On the day before his wedding he had a long talk with Barney Bill.
"Sonny," said the old man, scratching his white poll, "when yer used to talk about princes and princesses, I used to larf—larf fit to bust myself. I never let yer seen me do it, sonny, for all the time you was so dead serious. And now it has come true. And d'yer know why it's come true, sonny?" He cocked his head on one side, his little diamond eyes glittering, and laid a hand on Paul's knee. "D'yer know why? Because yer believed in it. I ain't had much religion, not having, so to speak, much time for it, also being an old crock of a pagan—but I do remember as what Christ said about faith—just a mustard seed of it moving mountains. That's it, sonny. I've observed lots of things going round in the old 'bus. Most folks believe in nothing. What's the good of 'em? Move mountains? They're paralytic in front of a dunghill. I know what I'm talking about, bless yer. Now you come along believing in yer 'igh-born parents. I larfed, knowing as who yer parents were. But you believed, and I had to let you believe. And you believed in your princes and princesses, and your being born to great things. And I couldn't sort of help believing in it too."
Paul laughed. "Things happen to have come out all right, but God knows why."
"He does," said Barney Bill very seriously. "That's just what He does know. He knows you had faith."
"And you, dear old man?" asked Paul, "what have you believed in?"
"My honesty, sonny," replied Barney Bill, fixing him with his bright eyes. "'Tain't much. 'Tain't very ambitious-like. But I've had my temptations. I never drove a crooked bargain in my life."
Paul rose and walked a step or two.
"You're a better man than I am, Bill."
Barney Bill rose too, rheumatically, and laid both hands on the young man's shoulders. "Have you ever been false to what you really believed to be true?"
"Not essentially," said Paul.
"Then it's all right, sonny," said the old man very earnestly, his bent, ill-clad figure, his old face wizened by years of exposure to suns and frosts, contrasting oddly with the young favourite of fortune. "It's all right. Your father believed in one thing. I believe in another. You believe in something else. But it doesn't matter a tuppenny damn what one believes in, so long as it's worth believing in. It's faith, sonny, that does it. Faith and purpose."
"You're right," said Paul. "Faith and purpose."

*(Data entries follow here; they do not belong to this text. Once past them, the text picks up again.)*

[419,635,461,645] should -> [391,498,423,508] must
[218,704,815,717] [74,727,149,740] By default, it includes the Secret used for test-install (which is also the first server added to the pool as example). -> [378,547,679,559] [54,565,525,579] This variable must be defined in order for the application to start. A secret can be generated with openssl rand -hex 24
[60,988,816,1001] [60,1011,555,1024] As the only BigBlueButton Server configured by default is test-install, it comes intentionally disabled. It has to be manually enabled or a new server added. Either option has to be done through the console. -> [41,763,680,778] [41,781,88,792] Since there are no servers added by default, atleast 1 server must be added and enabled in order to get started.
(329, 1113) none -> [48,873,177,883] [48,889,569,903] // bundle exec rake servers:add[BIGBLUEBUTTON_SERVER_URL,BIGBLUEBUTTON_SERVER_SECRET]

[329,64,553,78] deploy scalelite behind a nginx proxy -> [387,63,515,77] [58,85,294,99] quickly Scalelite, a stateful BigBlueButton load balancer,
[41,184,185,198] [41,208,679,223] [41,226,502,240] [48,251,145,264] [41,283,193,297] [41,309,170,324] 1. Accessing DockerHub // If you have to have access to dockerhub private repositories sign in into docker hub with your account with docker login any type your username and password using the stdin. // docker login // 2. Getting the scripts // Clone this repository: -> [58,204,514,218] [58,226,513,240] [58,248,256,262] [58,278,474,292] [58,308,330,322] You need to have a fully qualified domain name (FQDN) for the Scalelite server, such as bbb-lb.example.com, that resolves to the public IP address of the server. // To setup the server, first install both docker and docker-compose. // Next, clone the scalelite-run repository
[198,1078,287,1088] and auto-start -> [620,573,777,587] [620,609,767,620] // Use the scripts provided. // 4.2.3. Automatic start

"I believed in yer from the very first, when you were sitting down reading Sir Walter with the bead and tail off. And I believed in yer when yer used to tell about being 'born to great things!"
Paul laughed. "That was all childish rubbish," said he.
"Rubbish?" cried the old man, his head more crooked, his eyes more bright, his gaunt old figure more twisted than ever. "Haven't yer got the great things yer believed yer were born to? Ain't yer rich? Ain't yer famous? Ain't yer a Member of Parliament? Ain't yer going to marry a Royal Princess? Good God Almighty! what more d'yer want?"
"Nothing in the wide, wide world!" laughed Paul.